Il fallait choisir une direction. Attendre que le tourbillon se calme, s’il se calmait un jour et choisir, décider et agir. Il n’était plus temps de réfléchir ou de s’interroger sur le sens des choses. Il fallait avancer et il n’hésita plus à aller de l’avant. Face à lui. Les premiers pas furent hésitants. Il était trempé. Il sortait du tourbillon de la vie. Désormais, il était nettoyé de tous les apparats. Il était nu. Libéré de toutes les affres matérielles, de toutes les contingences d’une société qu’il n’avait jamais comprise, il se sentait pur, nettoyé, neuf. Il ne pouvait plus faire semblant en rien et il le savait.
La lumière s’intensifiait au fond de la pièce comme un grand puits. L’image classique de tout chemin initiatique et de toutes les théories sur le bien-être et ce genre de choses auxquelles il n’avait jamais adhéré. Il avait toujours regardé ses philosophies comme des modes et il n’avait pas trop de respect ou d’intérêts pour les modes. Il jouait en ce moment autre chose que des lubies. Il jouait le sens.

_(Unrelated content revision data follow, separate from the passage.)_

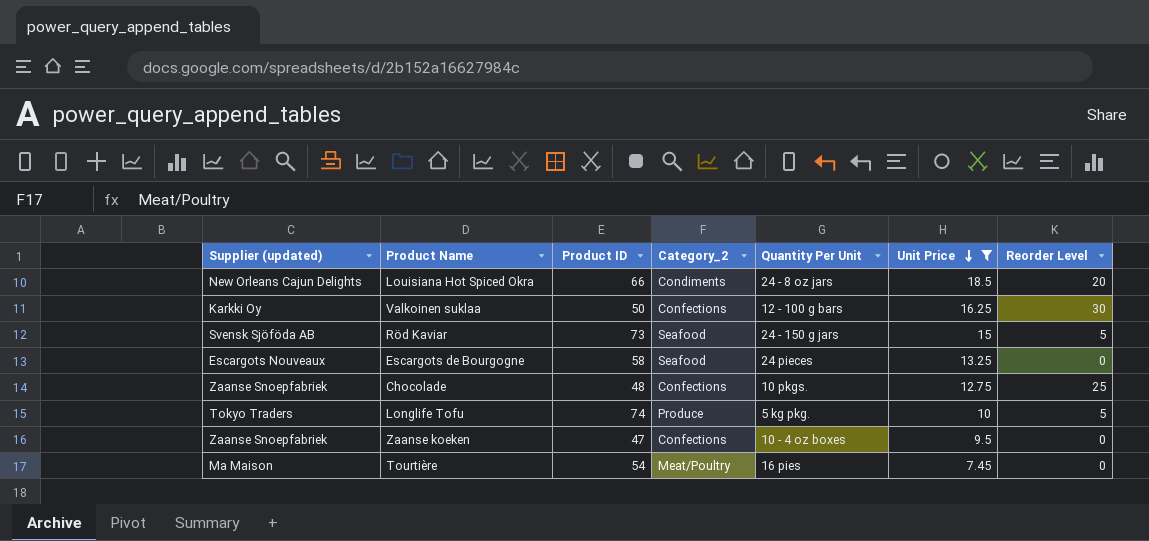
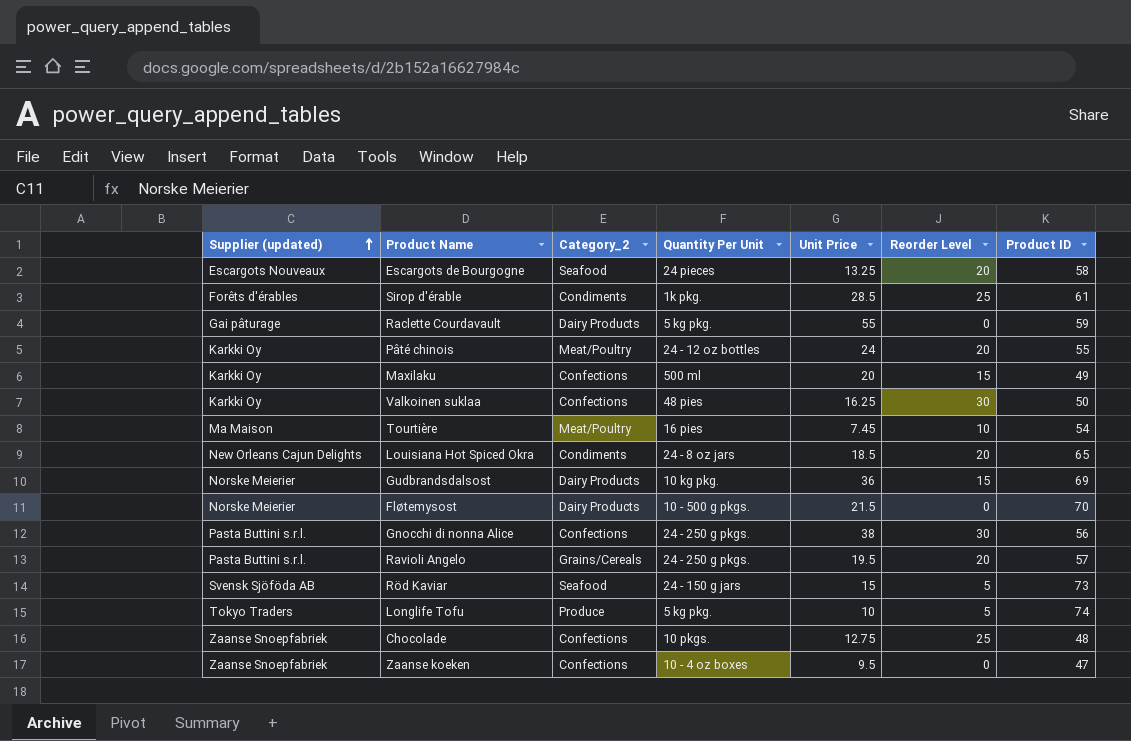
filter: Unit Price <= 18.5 -> none
row order: Unit Price descending -> Supplier (updated) ascending
column Product ID | position: 3 -> 7
Escargots de Bourgogne | Reorder Level: 0 -> 20
Valkoinen suklaa | Quantity Per Unit: 12 - 100 g bars -> 48 pies
Tourtière | Reorder Level: 0 -> 10
Louisiana Hot Spiced Okra | Product ID: 66 -> 65

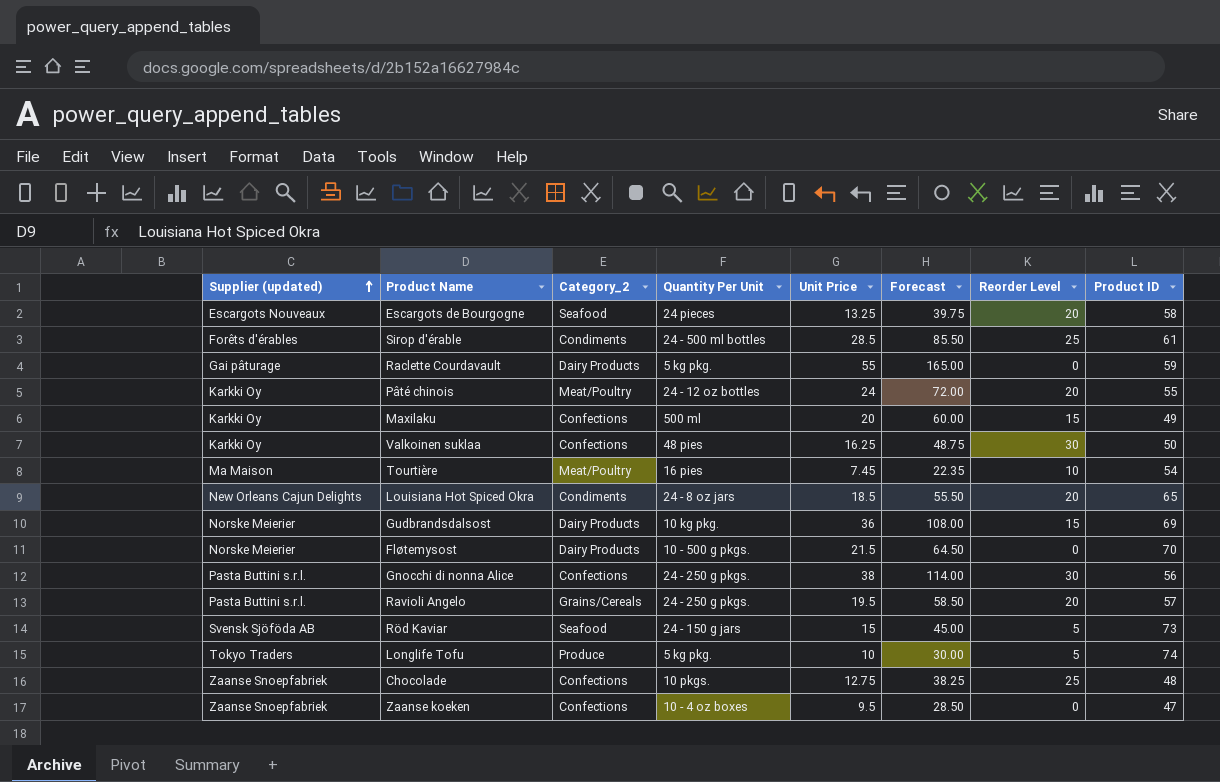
column Forecast | formula: none -> [Unit Price] * 3
Sirop d'érable | Quantity Per Unit: 1k pkg. -> 24 - 500 ml bottles

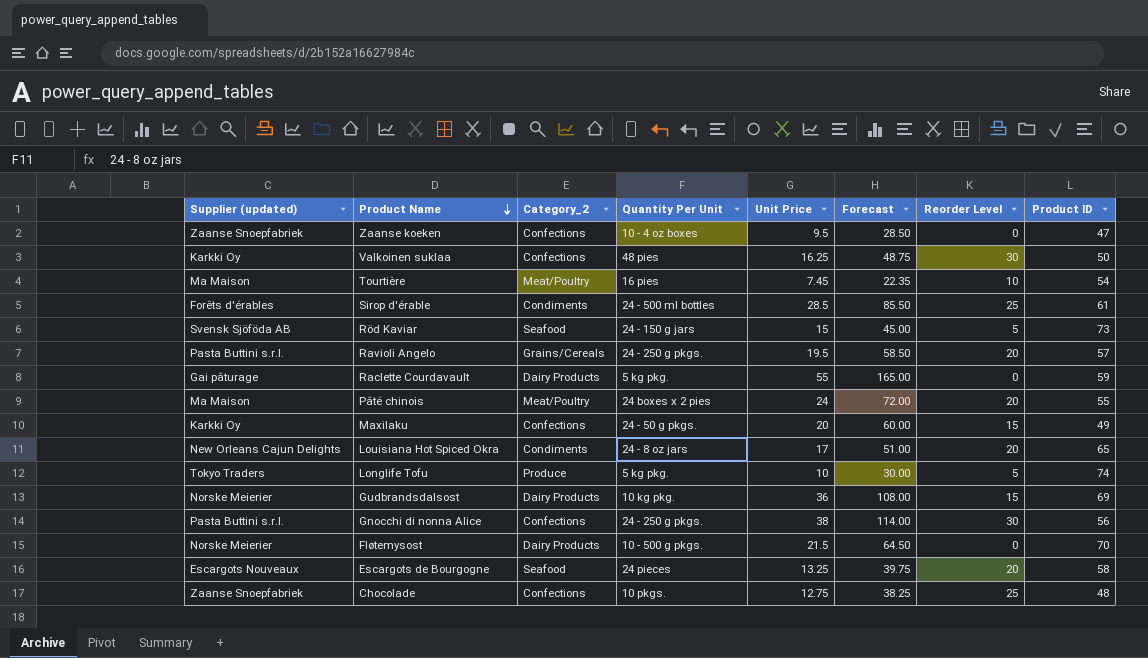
row order: Supplier (updated) ascending -> Product Name descending
Pâté chinois | Supplier (updated): Karkki Oy -> Ma Maison
Pâté chinois | Quantity Per Unit: 24 - 12 oz bottles -> 24 boxes x 2 pies
Maxilaku | Quantity Per Unit: 500 ml -> 24 - 50 g pkgs.
Louisiana Hot Spiced Okra | Unit Price: 18.5 -> 17
Louisiana Hot Spiced Okra | Forecast: 55.50 -> 51.00

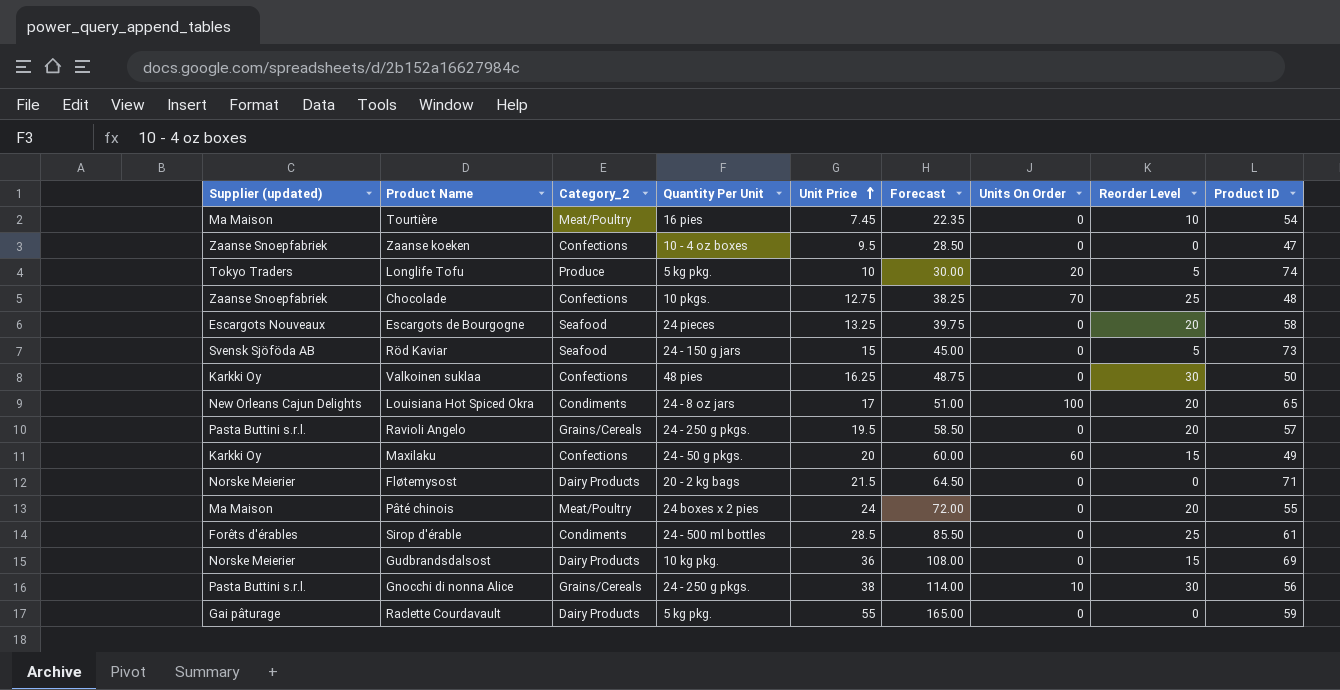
row order: Product Name descending -> Unit Price ascending
column Units On Order | position: none -> 7
Fløtemysost | Quantity Per Unit: 10 - 500 g pkgs. -> 20 - 2 kg bags
Fløtemysost | Product ID: 70 -> 71
Gnocchi di nonna Alice | Category_2: Confections -> Grains/Cereals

Tout ce qui l’entourait devenait symbole, devenait valeur. La moindre image, le moindre détail de l’environnement portait des mondes de souvenirs ou de regrets, encore. Il décida de rejoindre la lumière parce que c’était là qu’il y aurait désormais la vie et rien d’autre.
Les murs se transformaient à chacun de ses pas. Ils passaient du boisé flamboyant au marbré délicat. Chaque pas changeait les œuvres, chaque pas changeait sa propre perception. Il se rappelait de toutes les excuses qu’il avait inventées pour faire les choses comme il en avait envie. Toutes ces façons de contourner les obstacles, de faire les choses à sa façon et d’éviter de plonger, de se jeter dans le grand bassin. Toutes ces maladresses qui lui avaient permis d’éviter de grandir, de devenir adulte puisque c’était si important d’être adulte et qu’en réalité, comme tous, il ne voulait pas être adulte. Il voulait être lui mais il n’avait jamais pu.
Contraint par ce que les autres l’obligeaient à faire de lui-même, contraint par ce besoin de plaire, cette peur de la solitude et de l’abandon, ce besoin d’avoir une autre pour se sentir vivant. Il avait tout subi à force d’éviter et là, il lui fallait faire. Alors, les hésitations, les doutes, les manques d’habitude revenaient et le submergeaient.
A présent, il savait qu’il lui fallait plus encore que toutes ces personnes croisées et jamais rencontrées, vues mais jamais regardées. Il lui fallait s’affronter lui-même pour vivre enfin ce désir contenu en lui de la femme aux yeux verts. Il devait se regarder lui-même dans les yeux et s’avouer ce qu’il était et ce qui disparaissait. Il ne pouvait plus se satisfaire de se dire qu’il voulait, même si ce désir lui brûlait les pores de la peau. Il était temps d’assouvir, d’affronter.
Jusqu’alors, il avait suffi de chanter ou danser sous la pluie pour éviter d’être. Il avait suffi de croire que persuader les autres suffisait pour exister et qu’il n’avait plus besoin de lutter pour être écouté. Il suffisait de puiser en lui-même, en son cœur, pour ne pas demander d’amour. Il s’était mis de lui-même en marge de tous ces sentiments. Il en avait assez d’attendre une improbable venue pour le changer.
Il arrivait à ce qu’il croyait être la fin de la pièce. Le mur face à lui n’était qu’une immense clarté. Ni porte, ni fenêtre, seulement cette lumière éblouissante, confortable. Autour de lui, les marcheurs se multipliaient et prenaient des visages différents à chacun de ses regards. Transformés par sa propre opinion, par ses propres yeux.
Tout était en mouvement perpétuel mais tout demeurait sublime, divin, irréel de beauté et de félicité et pourtant, il en voulait encore plus. Il fallait qu’il aille dans cette clarté, à travers, de l’autre côté. Qu’il sache ce que cachait ce monde. Il le voulait au moins autant qu’il avait désiré la femme aux yeux verts. Il avançait dans la lumière et ne rencontra aucune résistance. Son désir était plus fort, trop fort.